# correlate

##### Correlation matrices

Computes a correlation matrix and runs hypothesis tests with corrections for multiple comparisons

##### Usage

`correlate(x, y=NULL, test=FALSE, corr.method="pearson", p.adjust.method="holm")`

##### Arguments

- x
- Matrix or data frame containing variables to be correlated
- y
- Optionally, a second set of variables to be correlated with those in
`x`

- test
- Should hypothesis tests be displayed? (Default=
`FALSE`

) - corr.method
- What kind of correlations should be computed? Default is
`"pearson"`

, but`"spearman"`

and`"kendall"`

are also supported - p.adjust.method
- What method should be used to correct for multiple comparisons. Default value is
`"holm"`

, and the allowable values are the same as for`p.adjust`

##### Details

The `correlate`

function calculates a correlation matrix between all pairs of variables. Much like the `cor`

function, if the user inputs only one set of variables (`x`

) then it computes all pairwise correlations between the variables in `x`

. If the user specifies both `x`

and `y`

it correlates the variables in `x`

with the variables in `y`

.

Unlike the `cor`

function, `correlate`

does not generate an error if some of the variables are categorical (i.e., factors). Variables that are not numeric (or integer) class are simply ignored. They appear in the output, but no correlations are reported for those variables. The decision to have the `correlate`

function allow the user a little leniency when the input contains non-numeric variables should be explained. The motivation is pedagogical rather than statistical. It is sometimes the case in psychology that students need to work with correlation matrices before they are comfortable subsetting a data frame, so it is convenient to allow them to type commands like `correlate(data)`

even when `data`

contains variables for which Pearson/Spearman correlations are not appropriate. (It is also useful to use the output of `correlate`

to illustrate the fact that Pearson correlations should not be used for categorical variables).

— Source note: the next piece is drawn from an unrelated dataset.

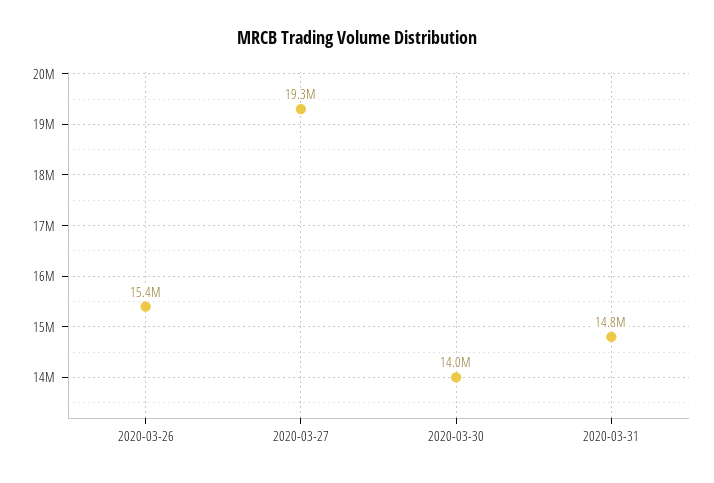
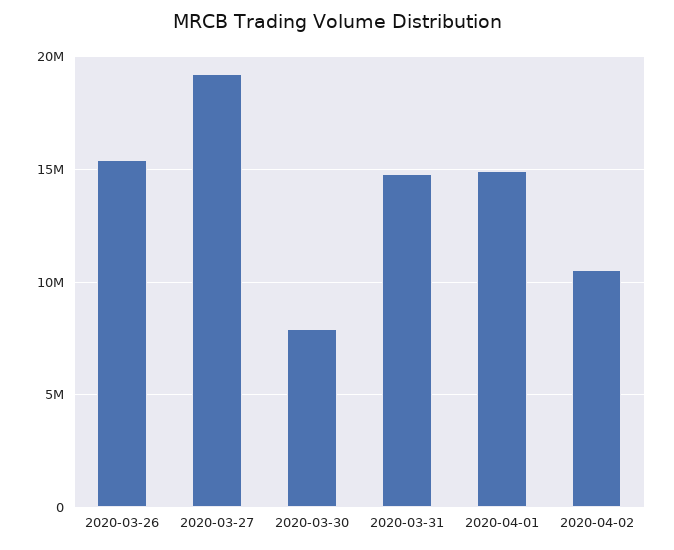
2020-03-30: 14000000 -> 8000000
2020-04-01: none -> 15000000
2020-04-02: none -> 10500000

A second difference between `cor`

and `correlate`

is that `correlate`

runs hypothesis tests for all correlations in the correlation matrix (using the `cor.test`

function to do the work). The results of the tests are only displayed to the user if `test=TRUE`

. This is a pragmatic choice, given the (perhaps unfortunate) fact that psychologists often want to see the results of these tests: it is probably not coincidental that the `corr.test`

function in the psych package already provides this functionality (though the output is difficult for novices to read).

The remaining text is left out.